Pandanganku jauh kedepan, memindai bahu jalanan, barangkali mataku menemukan ayah disana, karena bus yang ayah tumpangi sepertinya sudah tak terjebak kemacetan, bus itu sudah duluan. Sepertinya aku kehilangan jejak. Aku terpaksa kembali diselimuti lamunan, sambil menerka-nerka, kira-kira ayah turun dari bus di tempat mana.

Brmmmm, suara starter bus tua ini membuyarkan lamunanku. Syukurlah, ini pertanda bahwa jalanan sudah bisa dilewati kembali. Mataku kembali memulai pengawasannya, gedung pencakar bermekaran, proyek-proyek besar berjejeran, tapi tak satupun aku melihat ada tanda-tanda langkah ayah disana.

Sekitar satu kilometer sudah bus yang aku naiki kembali berjalan, sudahlah, aku memutuskan untuk turun detik ini juga. Tiga kali suara cincin akik kenek bus ini yang diadukan dengan besi tempat tangan disampaikan terdengar nyaring, sebuah tanda bagi si supir bahwa ada penumpang yang hendak turun.

Tak menunggu lama, setelah menginjak bahu jalan aku langsung berjalan. Aku kembali mencari ayah, mendatangi sampai tiga proyek besar di pinggir jalan, dan satu diantara pemukiman. Lagi-lagi tak kutemukan ayah, bahkan namanya pun tak satupun ada yang mengenal.

Aku pikir ini sebuah kejanggalan. Secara, ayah pernah cerita bahwa ia sering bekeja sebagai pekerja proyek bangunan besar, tapi anehnya tak satupun pekerja yang kutanyai mengenal nama ayah. Aku semakin diselimuti rasa penasaran yang semakin tak karuan.

Dalam hidup ini manusia seringkali mendapat kejutan-kejutan, terkadang ada yang tiba-tiba datang, atau seketika pergi, ini menunjukan bahwa kejutan tak selalu kebahagiaan. Aku melihat ayah disana, entah ini kejutan yang membahagiakan atau mungkin menyedihkan.

Aku mendapati ayah berada diantara tumpukan sampah dan dua orang yang sedang melakukan hal yang sama. Karung berukuran besar digantungkan di bahu kirinya, tangan kanannya memegang besi yang ujungnya melengkung, sesekali menyimpannya dan digantikan dengan tangannya menggali gundukan sampah disana. Ayah sedang memunguti botol-botol bekas, kardus-kardus, paku-paku, dan barang-barang buangan yang lainnya.

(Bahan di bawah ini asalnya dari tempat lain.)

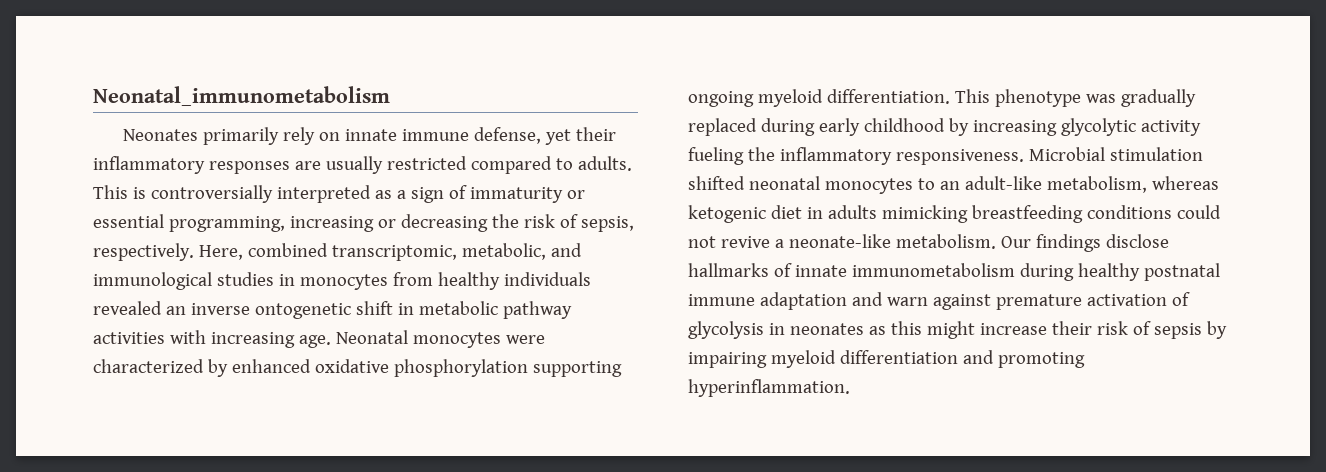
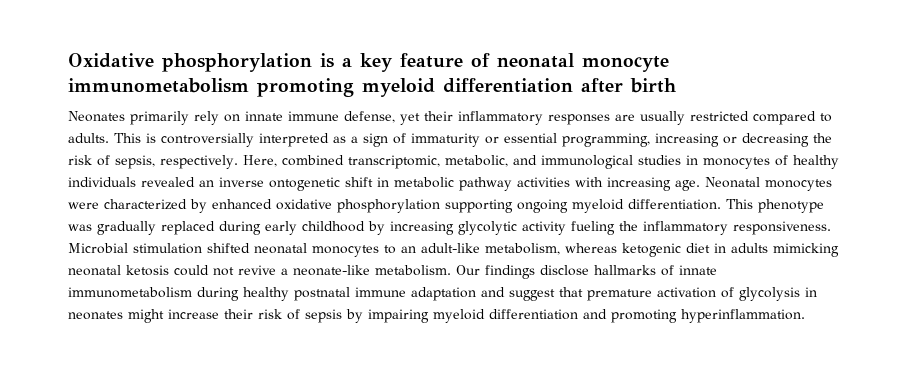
- Neonatal_immunometabolism
+ Oxidative phosphorylation is a key feature of neonatal monocyte immunometabolism promoting myeloid differentiation after birth
- Here, combined transcriptomic, metabolic, and immunological studies in monocytes from healthy individuals revealed an inverse ontogenetic shift in metabolic pathway activities with increasing age.
+ Here, combined transcriptomic, metabolic, and immunological studies in monocytes of healthy individuals revealed an inverse ontogenetic shift in metabolic pathway activities with increasing age.
- Microbial stimulation shifted neonatal monocytes to an adult-like metabolism, whereas ketogenic diet in adults mimicking breastfeeding conditions could not revive a neonate-like metabolism.
+ Microbial stimulation shifted neonatal monocytes to an adult-like metabolism, whereas ketogenic diet in adults mimicking neonatal ketosis could not revive a neonate-like metabolism.
- Our findings disclose hallmarks of innate immunometabolism during healthy postnatal immune adaptation and warn against premature activation of glycolysis in neonates as this might increase their risk of sepsis by impairing myeloid differentiation and promoting hyperinflammation.
+ Our findings disclose hallmarks of innate immunometabolism during healthy postnatal immune adaptation and suggest that premature activation of glycolysis in neonates might increase their risk of sepsis by impairing myeloid differentiation and promoting hyperinflammation.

Aku menghela nafas, setelah sekitar beberapa saat terdiam tanpa kata. Kini aku mulai berkata, meski hanya dalam dada. Sebuah rasa yang entah ini apa, menyaksikan sebuah kenyataan yang diluar terkaan, seperti sebuah rekaan yang sengaja Tuhan ciptakan. Tapi ini nyata, nyaris tidak ada rekayasa. Seorang ayah yang katanya kerjanya mengaduk resep bangunan, memecahkan bebatuan, seharian bahkan berhari-hari larut dalam sebuah proyek bangunan, ternyata itu adalah sebuah kebohongan, tak lebih dari cerita fiksi yang sengaja ditulis untuk membahagiakan, menutupi kesengsaraan. Seorang ayah yang aku kenal selalu menasihatiku agar hati-hati dari makhluk bernama setan, ternyata ia sendiri yang kemasukan setan. Membohongi orang yang ia sendiri besarkan, memanipulasi keadaan.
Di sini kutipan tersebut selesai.